The TxGNN model assigned this prediction a high rank (score 99.86%), likely capturing indirect network relationships between Canakinumab’s IL-1β inhibition mechanism and hepatic inflammatory pathology rather than a direct clinical or mechanistic signal. The single literature item retrieved (PMID 37354546) concerns bempedoic acid in cardiovascular prevention and is not relevant to this indication, confirming the absence of a real evidence base.
Clinical Trial Evidence
Currently no related clinical trials registered for Canakinumab in hepatic infarction.
Literature Evidence
| PMID | Year | Type | Journal | Key Findings |
|---|---|---|---|---|
| 37354546 | 2023 | RCT | JAMA | Bempedoic acid vs. placebo for primary cardiovascular prevention in statin-intolerant patients without prior cardiovascular events. Not relevant to Canakinumab or hepatic infarction — retrieved by indirect cardiovascular query association. |
Safety Considerations
Please refer to the SmPC for safety information.
Taiwan TFDA SmPC label warnings and contraindications were not available in this evidence pack. Drug-drug interaction data query returned no results. Full safety evaluation requires TFDA label retrieval prior to any clinical consideration.
Conclusion and Next Steps
Decision: Hold
Rationale: Evidence for Canakinumab in hepatic infarction is entirely model-derived (L5) with no supporting clinical trials or directly relevant literature. Although the IL-1β pathway is biologically involved in hepatic ischemia-reperfusion injury, this mechanistic link has not been validated in any preclinical or clinical study, making advancement beyond a speculative hypothesis premature.
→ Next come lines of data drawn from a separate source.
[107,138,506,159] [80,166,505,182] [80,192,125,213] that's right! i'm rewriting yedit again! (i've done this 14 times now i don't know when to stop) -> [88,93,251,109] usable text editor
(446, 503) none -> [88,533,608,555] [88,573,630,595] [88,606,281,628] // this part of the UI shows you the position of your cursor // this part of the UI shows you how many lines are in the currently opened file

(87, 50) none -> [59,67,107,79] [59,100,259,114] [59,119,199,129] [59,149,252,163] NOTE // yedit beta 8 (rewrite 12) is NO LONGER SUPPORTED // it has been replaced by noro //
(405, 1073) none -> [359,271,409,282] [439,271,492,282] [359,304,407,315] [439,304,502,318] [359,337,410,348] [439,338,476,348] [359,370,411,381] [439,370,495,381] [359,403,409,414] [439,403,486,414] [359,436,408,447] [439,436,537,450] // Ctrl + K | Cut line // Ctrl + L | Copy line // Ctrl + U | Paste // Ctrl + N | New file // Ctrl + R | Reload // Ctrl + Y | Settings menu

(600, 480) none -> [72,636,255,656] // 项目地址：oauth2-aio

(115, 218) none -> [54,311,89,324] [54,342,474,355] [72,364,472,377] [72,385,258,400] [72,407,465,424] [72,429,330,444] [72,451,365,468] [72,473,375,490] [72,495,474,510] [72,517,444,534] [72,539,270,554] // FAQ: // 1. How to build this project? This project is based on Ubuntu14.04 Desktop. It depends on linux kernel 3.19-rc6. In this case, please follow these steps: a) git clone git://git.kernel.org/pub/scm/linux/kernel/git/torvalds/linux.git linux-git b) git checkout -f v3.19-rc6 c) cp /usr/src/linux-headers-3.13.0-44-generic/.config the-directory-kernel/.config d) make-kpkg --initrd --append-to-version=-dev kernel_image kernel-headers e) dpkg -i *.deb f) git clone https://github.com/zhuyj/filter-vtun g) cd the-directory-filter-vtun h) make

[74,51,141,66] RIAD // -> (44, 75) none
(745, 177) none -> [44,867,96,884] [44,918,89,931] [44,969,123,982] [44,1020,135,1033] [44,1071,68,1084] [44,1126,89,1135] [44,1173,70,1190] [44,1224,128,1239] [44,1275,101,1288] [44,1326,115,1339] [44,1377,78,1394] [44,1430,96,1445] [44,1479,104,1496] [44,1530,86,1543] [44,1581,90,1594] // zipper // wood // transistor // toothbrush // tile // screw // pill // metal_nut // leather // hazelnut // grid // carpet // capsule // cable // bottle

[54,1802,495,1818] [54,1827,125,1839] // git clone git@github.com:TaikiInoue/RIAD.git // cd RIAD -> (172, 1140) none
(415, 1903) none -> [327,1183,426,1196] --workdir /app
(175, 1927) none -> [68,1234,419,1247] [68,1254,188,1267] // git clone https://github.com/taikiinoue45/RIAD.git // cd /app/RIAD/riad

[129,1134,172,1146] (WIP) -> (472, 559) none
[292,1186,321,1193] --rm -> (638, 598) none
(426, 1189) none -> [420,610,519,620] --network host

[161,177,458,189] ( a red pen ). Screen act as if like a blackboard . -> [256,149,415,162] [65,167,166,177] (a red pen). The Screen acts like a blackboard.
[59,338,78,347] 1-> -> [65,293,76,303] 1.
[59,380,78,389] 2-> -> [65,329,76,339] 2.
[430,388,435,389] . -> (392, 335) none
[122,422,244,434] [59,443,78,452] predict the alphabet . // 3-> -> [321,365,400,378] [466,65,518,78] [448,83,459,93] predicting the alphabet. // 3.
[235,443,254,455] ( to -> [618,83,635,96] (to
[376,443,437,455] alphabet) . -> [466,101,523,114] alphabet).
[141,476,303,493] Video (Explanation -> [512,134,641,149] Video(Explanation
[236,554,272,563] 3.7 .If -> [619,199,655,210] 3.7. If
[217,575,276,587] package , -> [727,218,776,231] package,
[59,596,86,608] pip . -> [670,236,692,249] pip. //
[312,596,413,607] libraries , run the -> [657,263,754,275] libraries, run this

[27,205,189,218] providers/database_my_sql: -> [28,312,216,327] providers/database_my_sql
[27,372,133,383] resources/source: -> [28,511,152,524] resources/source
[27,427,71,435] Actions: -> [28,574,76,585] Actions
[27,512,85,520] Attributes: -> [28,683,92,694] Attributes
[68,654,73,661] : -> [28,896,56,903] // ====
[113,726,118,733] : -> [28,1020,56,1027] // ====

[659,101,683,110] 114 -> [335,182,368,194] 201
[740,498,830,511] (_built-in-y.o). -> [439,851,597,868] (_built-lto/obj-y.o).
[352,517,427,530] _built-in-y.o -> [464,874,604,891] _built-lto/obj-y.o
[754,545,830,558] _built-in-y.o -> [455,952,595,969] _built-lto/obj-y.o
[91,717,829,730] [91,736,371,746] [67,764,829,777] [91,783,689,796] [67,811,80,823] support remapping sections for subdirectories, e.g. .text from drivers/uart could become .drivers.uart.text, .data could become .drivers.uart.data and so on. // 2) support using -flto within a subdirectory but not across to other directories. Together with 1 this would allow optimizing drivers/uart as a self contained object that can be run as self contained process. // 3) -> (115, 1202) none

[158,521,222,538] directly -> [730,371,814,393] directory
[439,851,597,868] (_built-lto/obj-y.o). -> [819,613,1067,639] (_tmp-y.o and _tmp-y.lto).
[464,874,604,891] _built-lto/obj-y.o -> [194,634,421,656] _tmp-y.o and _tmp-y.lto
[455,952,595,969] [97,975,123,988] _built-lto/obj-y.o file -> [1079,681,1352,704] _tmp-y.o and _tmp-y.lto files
To proceed, the following is needed:
- Preclinical studies (e.g., murine hepatic IRI models) evaluating IL-1β blockade in hepatic infarction to establish proof of concept
- Mechanism of action clarification specifically in the context of hepatic vascular injury
- Taiwan TFDA SmPC retrieval for complete safety profiling (warnings, contraindications)
- Drug-drug interaction assessment in hepatic disease populations
- Identification of a clinically plausible patient subgroup (e.g., post-transplant hepatic IRI with excessive inflammatory response) where IL-1β neutralization could offer benefit
- Prioritization recommendation: Redirect resources toward the FMF (rank #6, L1, 7 trials) and periodic fever syndrome (rank #5, L3, 19 publications) predictions, where the mechanistic basis is established and regulatory precedent exists in other jurisdictions
Disclaimer
This content is for research purposes only and does not constitute medical advice. Clinical validation is required before any clinical application.